**Goal of the exercise**
Could the data below be retyped exactly, without its pictures?

**Study material**
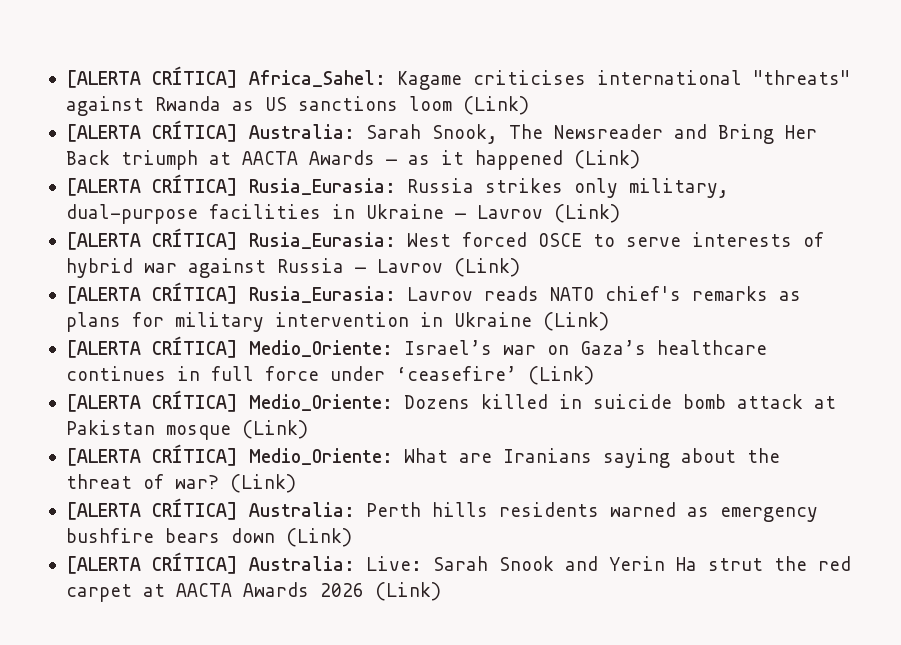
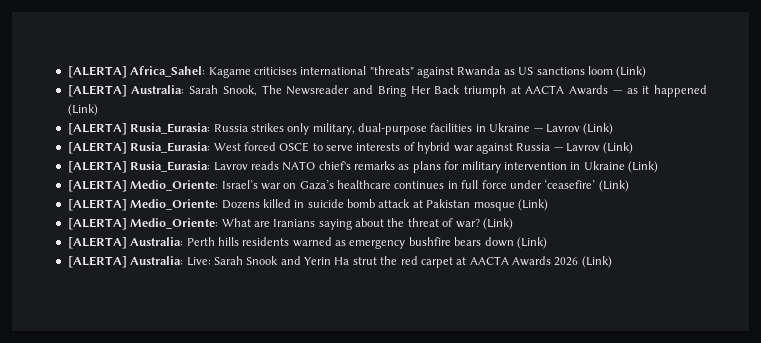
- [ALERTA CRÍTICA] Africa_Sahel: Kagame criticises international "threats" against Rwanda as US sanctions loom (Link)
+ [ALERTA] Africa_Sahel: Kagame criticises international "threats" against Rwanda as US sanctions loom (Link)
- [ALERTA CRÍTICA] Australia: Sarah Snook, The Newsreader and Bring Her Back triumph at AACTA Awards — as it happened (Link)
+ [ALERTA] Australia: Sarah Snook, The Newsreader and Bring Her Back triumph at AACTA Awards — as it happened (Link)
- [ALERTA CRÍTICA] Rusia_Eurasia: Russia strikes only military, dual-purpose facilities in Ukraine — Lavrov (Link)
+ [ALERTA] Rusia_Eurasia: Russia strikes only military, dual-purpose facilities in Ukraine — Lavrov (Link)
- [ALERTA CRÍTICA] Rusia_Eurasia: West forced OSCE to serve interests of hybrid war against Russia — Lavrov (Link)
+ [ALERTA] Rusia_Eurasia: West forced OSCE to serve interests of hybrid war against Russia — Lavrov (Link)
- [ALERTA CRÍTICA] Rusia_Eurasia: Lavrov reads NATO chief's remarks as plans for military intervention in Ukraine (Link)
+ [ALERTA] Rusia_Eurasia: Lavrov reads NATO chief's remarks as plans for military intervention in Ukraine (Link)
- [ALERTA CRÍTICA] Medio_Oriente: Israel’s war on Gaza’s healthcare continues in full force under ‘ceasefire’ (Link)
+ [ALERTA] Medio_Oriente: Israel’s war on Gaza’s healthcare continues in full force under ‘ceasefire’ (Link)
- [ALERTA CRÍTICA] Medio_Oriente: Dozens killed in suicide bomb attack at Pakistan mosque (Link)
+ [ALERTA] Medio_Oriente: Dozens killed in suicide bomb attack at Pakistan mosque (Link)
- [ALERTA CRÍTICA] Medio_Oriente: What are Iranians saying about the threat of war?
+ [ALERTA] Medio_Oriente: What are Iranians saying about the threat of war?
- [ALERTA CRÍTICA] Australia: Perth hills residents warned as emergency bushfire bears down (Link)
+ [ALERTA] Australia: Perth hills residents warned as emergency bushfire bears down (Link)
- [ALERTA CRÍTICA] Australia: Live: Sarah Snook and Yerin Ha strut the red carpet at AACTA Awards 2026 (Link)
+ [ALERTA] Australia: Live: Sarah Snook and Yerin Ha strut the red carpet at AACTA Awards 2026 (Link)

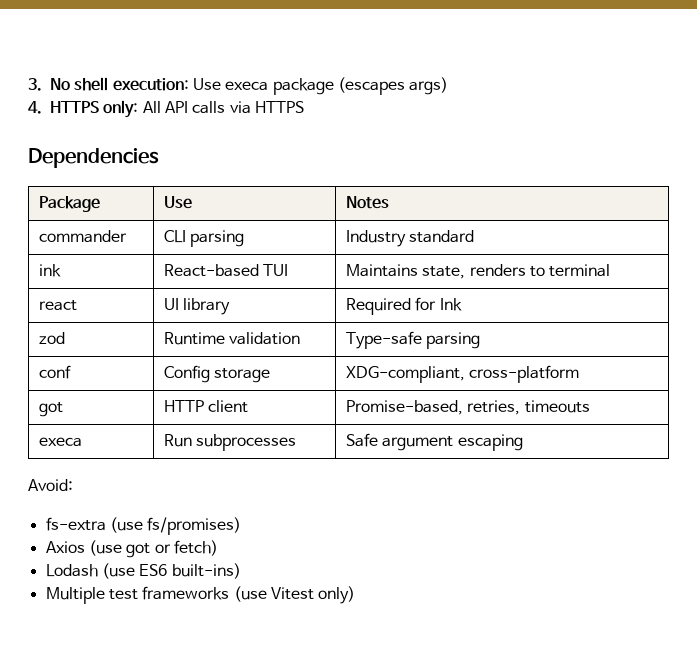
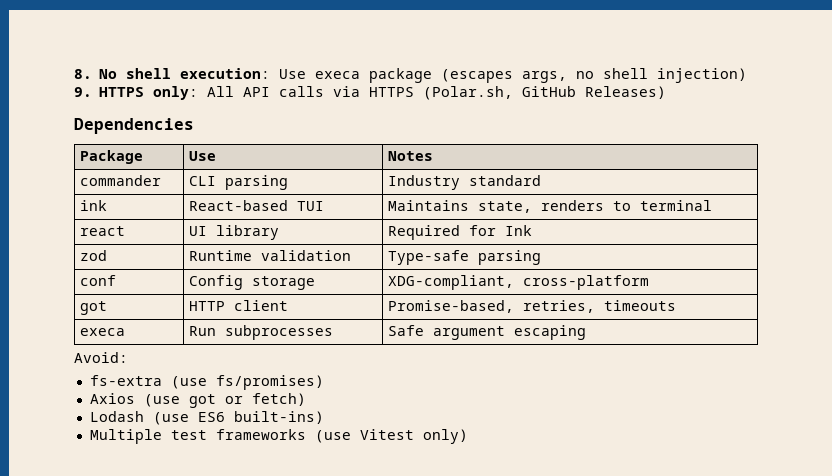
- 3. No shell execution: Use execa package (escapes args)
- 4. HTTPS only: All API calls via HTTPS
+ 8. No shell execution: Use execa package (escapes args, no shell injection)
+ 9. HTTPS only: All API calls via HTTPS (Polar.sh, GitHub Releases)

**Your solution**
- [ALERTA CRÍTICA] Africa_Sahel: Kagame criticises international "threats" against Rwanda as US sanctions loom (Link)
+ [ALERTA] Africa_Sahel: Kagame criticises international "threats" against Rwanda as US sanctions loom (Link)
- [ALERTA CRÍTICA] Australia: Sarah Snook, The Newsreader and Bring Her Back triumph at AACTA Awards — as it happened (Link)
+ [ALERTA] Australia: Sarah Snook, The Newsreader and Bring Her Back triumph at AACTA Awards — as it happened (Link)
- [ALERTA CRÍTICA] Rusia_Eurasia: Russia strikes only military, dual-purpose facilities in Ukraine — Lavrov (Link)
+ [ALERTA] Rusia_Eurasia: Russia strikes only military, dual-purpose facilities in Ukraine — Lavrov (Link)
- [ALERTA CRÍTICA] Rusia_Eurasia: West forced OSCE to serve interests of hybrid war against Russia — Lavrov (Link)
+ [ALERTA] Rusia_Eurasia: West forced OSCE to serve interests of hybrid war against Russia — Lavrov (Link)
- [ALERTA CRÍTICA] Rusia_Eurasia: Lavrov reads NATO chief's remarks as plans for military intervention in Ukraine (Link)
+ [ALERTA] Rusia_Eurasia: Lavrov reads NATO chief's remarks as plans for military intervention in Ukraine (Link)
- [ALERTA CRÍTICA] Medio_Oriente: Israel’s war on Gaza’s healthcare continues in full force under ‘ceasefire’ (Link)
+ [ALERTA] Medio_Oriente: Israel’s war on Gaza’s healthcare continues in full force under ‘ceasefire’ (Link)
- [ALERTA CRÍTICA] Medio_Oriente: Dozens killed in suicide bomb attack at Pakistan mosque (Link)
+ [ALERTA] Medio_Oriente: Dozens killed in suicide bomb attack at Pakistan mosque (Link)
- [ALERTA CRÍTICA] Medio_Oriente: What are Iranians saying about the threat of war?
+ [ALERTA] Medio_Oriente: What are Iranians saying about the threat of war?
- [ALERTA CRÍTICA] Australia: Perth hills residents warned as emergency bushfire bears down (Link)
+ [ALERTA] Australia: Perth hills residents warned as emergency bushfire bears down (Link)
- [ALERTA CRÍTICA] Australia: Live: Sarah Snook and Yerin Ha strut the red carpet at AACTA Awards 2026 (Link)
+ [ALERTA] Australia: Live: Sarah Snook and Yerin Ha strut the red carpet at AACTA Awards 2026 (Link)

- 3. No shell execution: Use execa package (escapes args)
- 4. HTTPS only: All API calls via HTTPS
+ 8. No shell execution: Use execa package (escapes args, no shell injection)
+ 9. HTTPS only: All API calls via HTTPS (Polar.sh, GitHub Releases)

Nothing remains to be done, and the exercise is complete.